A patent like other property rights is a right to exclude others and not a right or an obligation to make the patented invention. Yet today there is a growing campaign by certain industry sectors and the government against patent holders that do not make any products but enforce their patent rights for licensing revenues, often pejoratively called patent “trolls.” In a recent White House report on the subject, President Barack Obama is quoted as saying that these patent holders “don’t actually produce anything themselves. They’re just trying to essentially leverage and hijack somebody else’s idea and see if they can extort some money out of them.” The government alleges that “trolls” are responsible for a patent litigation crisis. Armed with this narrative, the White House had recently announced executive actions for “taking on patent trolls.”
This narrative of harmful patent assertion by non-practicing entities is not new. A century ago, the Wright aircraft company was accused by US government officials of causing such harm because it had attempted to enforce the Wright airplane patent, which it did not practice, by sending licensing demand letters to alleged infringers. Government officials stated that the assertion of the Wright airplane patent was “injurious to the development of aircraft and the aircraft industry in the United States.” They argued that “any adequate return to the Wright stockholders upon their investment [in the Wright patent] must be through the manufacture and sale of airplanes … and not through patent channels,” and that “any return from patents must necessarily fade into insignificance.”
This myth that the assertion of the Wright patent harmed the development of aviation continues to be propagated and erroneous lessons drawn for patent policy today: In 2014, Goldstone’s book Birdmen was published as the latest in the constant reworking through time of the Wright brothers’ story. The widespread reviews of this book emphasized that the Wright brothers were patent “trolls” – Orville Wright was a “vindictive SOB whose greed and begrudgery [sic] were surpassed only by those of his brother Wilbur” and the brothers were “cursed with an addiction to malice to anyone who challenged their primacy or stood in their path to riches.” The purported tool of their “malice” was, of course, their patent. The ostensible general lesson for today is explicitly and erroneously drawn by Goldstone; “Patent law remains [today] the damper on innovation that it was when airplane development was nearly grounded in its infancy.”
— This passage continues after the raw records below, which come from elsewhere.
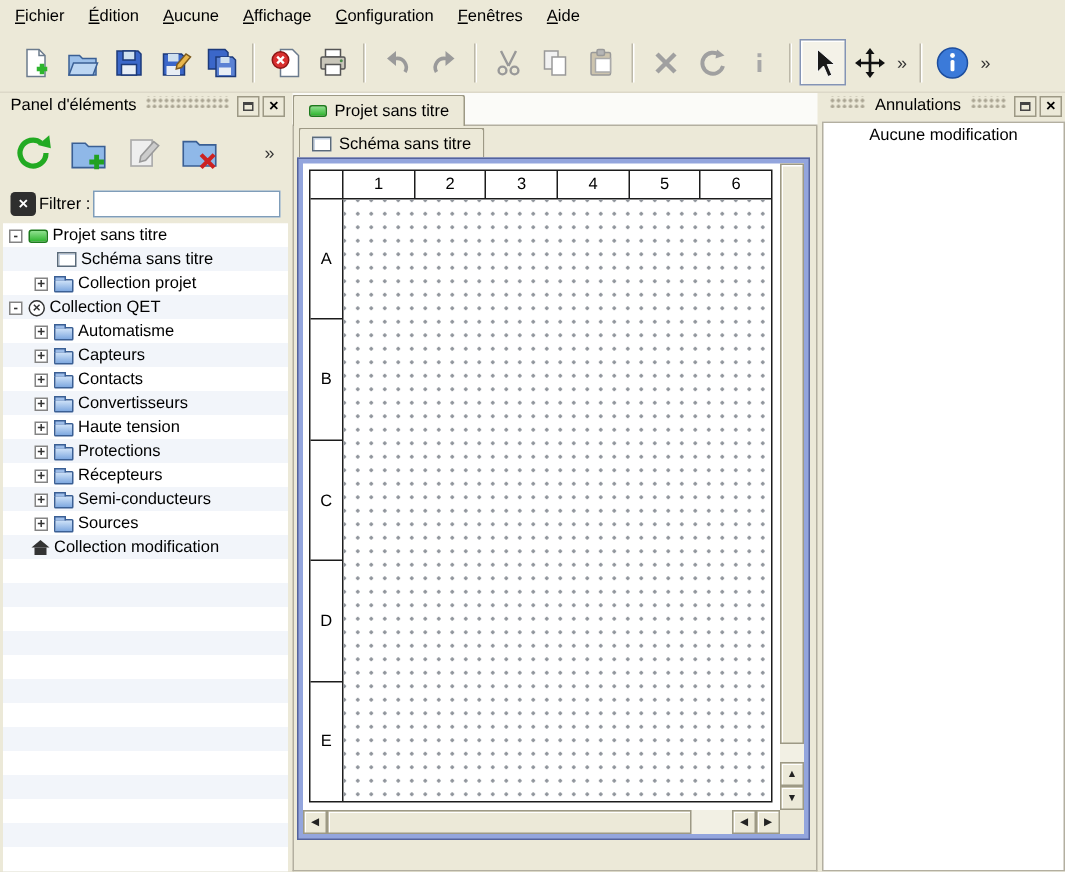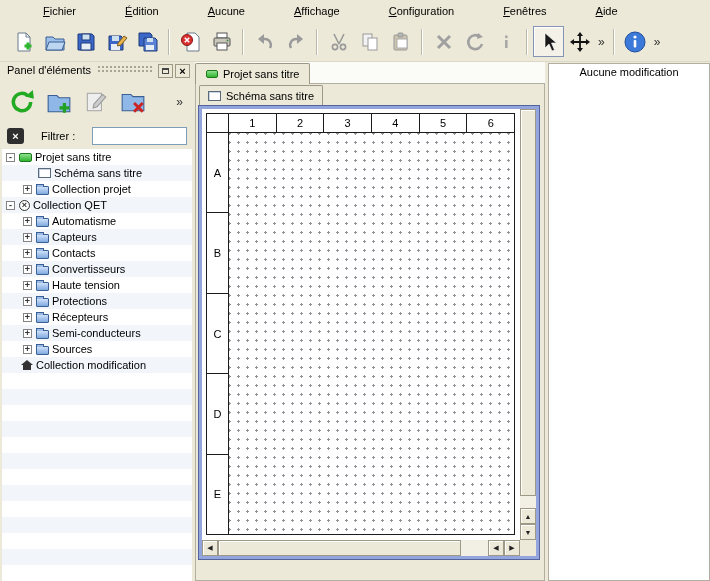--- a/index.html
+++ b/index.html
@@ -1,21 +1,21 @@
 <!DOCTYPE html>
 <html><head>
 <meta charset="utf-8">
 <style>
   *{box-sizing:border-box;}
   body{margin:0;background:#d8d4c8;}
   .app{position:relative;width:710px;height:581px;background:#ece9d8;font-family:"Liberation Sans",sans-serif;font-size:11px;color:#000;overflow:hidden;}
 
   
   .menubar{position:absolute;top:0;left:0;right:0;height:22px;display:flex;align-items:center;padding-left:2px;}
-  .menu-item{display:inline-block;padding:3px 8px;cursor:default;margin-left:33px;}
+  .menu-item{display:inline-block;padding:3px 8px;cursor:default;}
   .menu-item::first-letter{text-decoration:underline;}
 
   
   .toolbar{position:absolute;top:22px;left:0;right:0;height:40px;display:flex;align-items:center;padding-left:8px;border-bottom:1px solid #dcd8c8;}
   .tb-btn{width:31px;height:31px;flex:none;display:flex;align-items:center;justify-content:center;border:1px solid transparent;}
   .tb-btn svg{display:block;}
   .tb-btn.pressed{border:1px solid #8494b5;background:#f4f2e8;box-shadow:inset 1px 1px 0 #fff;}
   .tb-sep{width:0;height:26px;border-left:1px solid #bcb8a8;border-right:1px solid #fff;margin:0 5px;flex:none;}
   .chevron{font-size:12px;color:#333;padding:0 3px;cursor:default;flex:none;}
 
@@ -26,21 +26,21 @@
   .dock-btn{width:15px;height:14px;flex:none;border:1px solid #9d9985;background:#ece9d8;display:flex;align-items:center;justify-content:center;margin-left:2px;}
   .float-glyph{width:7px;height:6px;border:1px solid #444;border-top-width:2px;}
   .close-glyph{font-size:11px;font-weight:bold;line-height:10px;}
   .close-glyph::before{content:"×";}
 
   
   .left-dock{position:absolute;left:2px;top:63px;width:190px;bottom:0;display:flex;flex-direction:column;}
   .panel-toolbar{height:42px;display:flex;align-items:center;gap:5px;padding:0 4px;flex:none;}
   .panel-btn{width:32px;height:32px;display:flex;align-items:center;justify-content:center;flex:none;}
   .panel-toolbar .chevron{margin-left:auto;margin-right:2px;}
-  .filter-row{height:26px;display:flex;align-items:center;gap:17px;padding:0 5px;flex:none;}
+  .filter-row{height:26px;display:flex;align-items:center;gap:2px;padding:0 5px;flex:none;}
   .clear-btn{width:17px;height:16px;background:#2e2e2e;border-radius:3px;display:flex;align-items:center;justify-content:center;flex:none;}
   .x-glyph::before{content:"×";font-size:11px;font-weight:bold;color:#fff;line-height:10px;}
   .filter-input{flex:1;height:18px;border:1px solid #7f9db9;background:#fff;font:11px "Liberation Sans",sans-serif;padding:0 3px;min-width:0;}
   .tree{flex:1;background-color:#fff;background-image:repeating-linear-gradient(to bottom,#fff 0,#fff 16px,#f2f5fa 16px,#f2f5fa 32px);overflow:hidden;}
   .trow{height:16px;display:flex;align-items:center;}
   .lvl0{padding-left:4px;}
   .lvl1{padding-left:21px;}
   .exp{width:9px;height:9px;flex:none;border:1px solid #848484;background:#fff;font-size:9px;line-height:7px;text-align:center;margin-right:4px;font-weight:bold;color:#333;}
   .exp-spacer{width:15px;flex:none;}
   .t-label{margin-left:3px;white-space:nowrap;}
@@ -419,18 +419,29 @@
             <div class="sb-btn arr-left"></div>
             <div class="sb-btn arr-right"></div>
           </div>
           <div class="sb-corner"></div>
         </div>
       </div>
     </div>
   </div>
 
   <div class="right-dock">
+    <div class="dock-title">
+      <span class="grip"></span>
+      <span class="dock-title-label">Annulations</span>
+      <span class="grip"></span>
+      <span class="dock-btn">
+          <span class="float-glyph"></span>
+        </span>
+      <span class="dock-btn">
+          <span class="close-glyph"></span>
+        </span>
+    </div>
     <div class="undo-view">
       <div class="undo-msg">Aucune modification</div>
     </div>
   </div>
 
 </div>
 
 </body></html>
We show using primary evidence that the origins of this century-old myth are factually unsupported letters of government manufacture used to persuade the President and Congress to authorize the appropriation of patented inputs at depressed royalty rates. Today these letters are treated as “primary historical sources” to support the myth that the Wright brothers’ patent retarded US aviation development and that it was therefore necessary for the government to intervene in the market for patents and force patent holders into a patent pool. The story that US government officials manufactured in 1917 is believed by many to be fact and for some people, again there is a simple, general ‘policy lesson’ – sometimes government must intervene in markets because private owners of property rights cannot otherwise strike a bargain and reach the optimum social and economic outcome.
But this entrenched and oft-repeated myth is not true, in any part. The Wright brothers licensed their patent early and with vigour into all developed markets. When they won their suit against the principal infringer of their patent, Glenn Curtiss, they never enjoined Curtiss’ manufacturing activities, leaving him free to develop the leading US aviation business. All the commercial and patenting evidence we collect shows that no patent hold-up or development suppression occurred before the government forced patentees into its preferred patent pool.
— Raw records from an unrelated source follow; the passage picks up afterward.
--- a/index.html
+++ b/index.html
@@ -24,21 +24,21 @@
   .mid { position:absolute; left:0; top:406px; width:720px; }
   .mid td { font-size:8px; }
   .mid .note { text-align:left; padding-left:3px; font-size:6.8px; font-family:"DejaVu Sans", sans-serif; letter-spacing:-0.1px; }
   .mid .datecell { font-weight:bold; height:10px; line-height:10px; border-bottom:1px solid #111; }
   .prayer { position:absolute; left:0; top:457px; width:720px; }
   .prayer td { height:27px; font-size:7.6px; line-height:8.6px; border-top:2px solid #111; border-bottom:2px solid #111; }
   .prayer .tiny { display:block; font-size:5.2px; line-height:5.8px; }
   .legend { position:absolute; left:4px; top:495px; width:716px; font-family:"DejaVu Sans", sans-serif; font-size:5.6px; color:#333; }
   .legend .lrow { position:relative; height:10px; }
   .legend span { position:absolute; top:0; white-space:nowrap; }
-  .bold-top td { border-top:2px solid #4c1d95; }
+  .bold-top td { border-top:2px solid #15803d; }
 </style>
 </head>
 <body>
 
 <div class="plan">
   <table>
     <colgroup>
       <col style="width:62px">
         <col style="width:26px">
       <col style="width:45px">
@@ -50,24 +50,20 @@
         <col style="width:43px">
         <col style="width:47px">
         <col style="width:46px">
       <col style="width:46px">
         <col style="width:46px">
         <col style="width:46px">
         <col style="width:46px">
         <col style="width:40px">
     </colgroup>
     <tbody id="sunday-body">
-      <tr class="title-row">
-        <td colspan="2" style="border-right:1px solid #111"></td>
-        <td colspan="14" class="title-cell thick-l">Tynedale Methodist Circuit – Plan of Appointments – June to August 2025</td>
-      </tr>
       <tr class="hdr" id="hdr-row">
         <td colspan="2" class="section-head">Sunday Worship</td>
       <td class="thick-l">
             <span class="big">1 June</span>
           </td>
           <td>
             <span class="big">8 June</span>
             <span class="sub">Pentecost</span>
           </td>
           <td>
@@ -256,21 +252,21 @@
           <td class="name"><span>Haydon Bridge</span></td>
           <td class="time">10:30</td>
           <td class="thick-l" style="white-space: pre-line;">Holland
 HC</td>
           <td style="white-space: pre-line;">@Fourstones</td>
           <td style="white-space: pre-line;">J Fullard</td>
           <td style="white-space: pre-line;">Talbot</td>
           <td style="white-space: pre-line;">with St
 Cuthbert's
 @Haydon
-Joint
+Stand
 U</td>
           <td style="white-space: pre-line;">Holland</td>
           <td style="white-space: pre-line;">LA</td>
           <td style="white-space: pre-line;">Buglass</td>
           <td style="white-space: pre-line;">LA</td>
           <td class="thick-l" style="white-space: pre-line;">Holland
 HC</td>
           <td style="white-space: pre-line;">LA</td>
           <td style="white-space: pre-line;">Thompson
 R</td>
The result in 1917 was the government-designed patent pool agreement, which depressed royalties to the Wright patent holder to the extraordinarily low rate of 1% – at a time when Congress recognized in the 1917 ‘Trading with the Enemy Act’ that 5% was a fair royalty to pay for a single patent owned by enemies of the US!
The acceptance of the myth has blinded policymakers to the possibility that the design of the 1917 aircraft patent pool was an abuse of the government’s monopsony power that effectively attenuated the development-incentive provided by aviation patents. Patenting rate declined and aircraft sales exhibited little market growth for a decade after the formation of the aircraft patent pool. We hypothesize that as a result of the government intervention, a period followed when aviation innovation may have been depressed and future research should investigate this hypothesis further.
The government’s past use of the “troll” narrative encourages one to wonder whether today’s “troll” narrative, advanced once again to alleviate another purported patent litigation “crisis,” will have the unintended consequence of suppressing innovation.